I think we can all get along and be friends without bashing each other's comments :)
Remember: Love and Peace, ladies :)
Helpful - 0
Avatar universal
RR, we are not talking about her behind her back. This is an open forum for God's sake.  She can read this, everything is out in the open.  I think she does fit this description except for the suicide talk.  I haven't heard that yet.  There is something mentally wrong with this young girl.  She needs help and it's people like you that are enabling her to continue with the hysterics and drama.  You are not helping her, you are enabling her to continue bad and dangerous behavior.  I think you feel sorry for her and are trying to sound like the "good mother" that she never had.  Get a grip lady and stop enabling people who really need some medical attention.

You write like you know about everything and it seems like you've belonged to every group imaginable.  You write like you're an expert on  medical conditions, relationships, marriage.  If you've got that much time on your hands, something is very wrong with your life.

Helpful - 0
13167 tn?1327194124
While we're all discussing her behind her back,  and some diagnosing her over the internet,  let me please join in.
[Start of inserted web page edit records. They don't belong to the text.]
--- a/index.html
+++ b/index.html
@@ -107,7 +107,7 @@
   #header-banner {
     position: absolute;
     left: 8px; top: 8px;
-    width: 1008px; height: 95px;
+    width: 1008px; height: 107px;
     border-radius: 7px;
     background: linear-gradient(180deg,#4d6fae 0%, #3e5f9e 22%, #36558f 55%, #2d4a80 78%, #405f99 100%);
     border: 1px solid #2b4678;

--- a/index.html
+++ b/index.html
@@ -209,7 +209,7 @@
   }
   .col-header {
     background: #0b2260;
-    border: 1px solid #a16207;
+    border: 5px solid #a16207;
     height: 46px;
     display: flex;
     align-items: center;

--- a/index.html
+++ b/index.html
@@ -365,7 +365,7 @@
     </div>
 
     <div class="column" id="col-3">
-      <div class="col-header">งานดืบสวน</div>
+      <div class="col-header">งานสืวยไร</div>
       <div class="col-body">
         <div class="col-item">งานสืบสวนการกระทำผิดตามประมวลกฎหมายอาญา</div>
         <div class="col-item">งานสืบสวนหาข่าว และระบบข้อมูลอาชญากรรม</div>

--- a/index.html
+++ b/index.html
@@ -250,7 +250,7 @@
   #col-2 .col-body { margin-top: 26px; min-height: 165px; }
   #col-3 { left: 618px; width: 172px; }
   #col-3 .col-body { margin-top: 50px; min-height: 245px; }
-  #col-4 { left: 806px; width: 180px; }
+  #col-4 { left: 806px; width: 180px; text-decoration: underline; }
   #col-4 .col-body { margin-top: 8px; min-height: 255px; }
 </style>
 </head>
I don't think this diagnosis fits her at all.

HISTRIONIC PERSONALITY
Constant seeking of reassurance or approval.    -sort of
Excessive dramatics with exaggerated displays of emotions.  - not really
Excessive sensitivity to criticism or disapproval.  not at all,  exactly the opposite
Inappropriately seductive appearance or behavior.   - no
Excessive concern with physical appearance.       - no
A need to be the center of attention (self-centeredness).   don't know
Low tolerance for frustration or delayed gratification.   no,  exactly the opposite
Rapidly shifting emotional states that may appear shallow to others.   no
Opinions are easily influenced by other people, but difficult to back up with details.  no
Tendency to believe that relationships are more intimate than they actually are.  no
Making rash decisions.   no
Threatening or attempting suicide   no


I've seen histrionic people,  and she isn't it.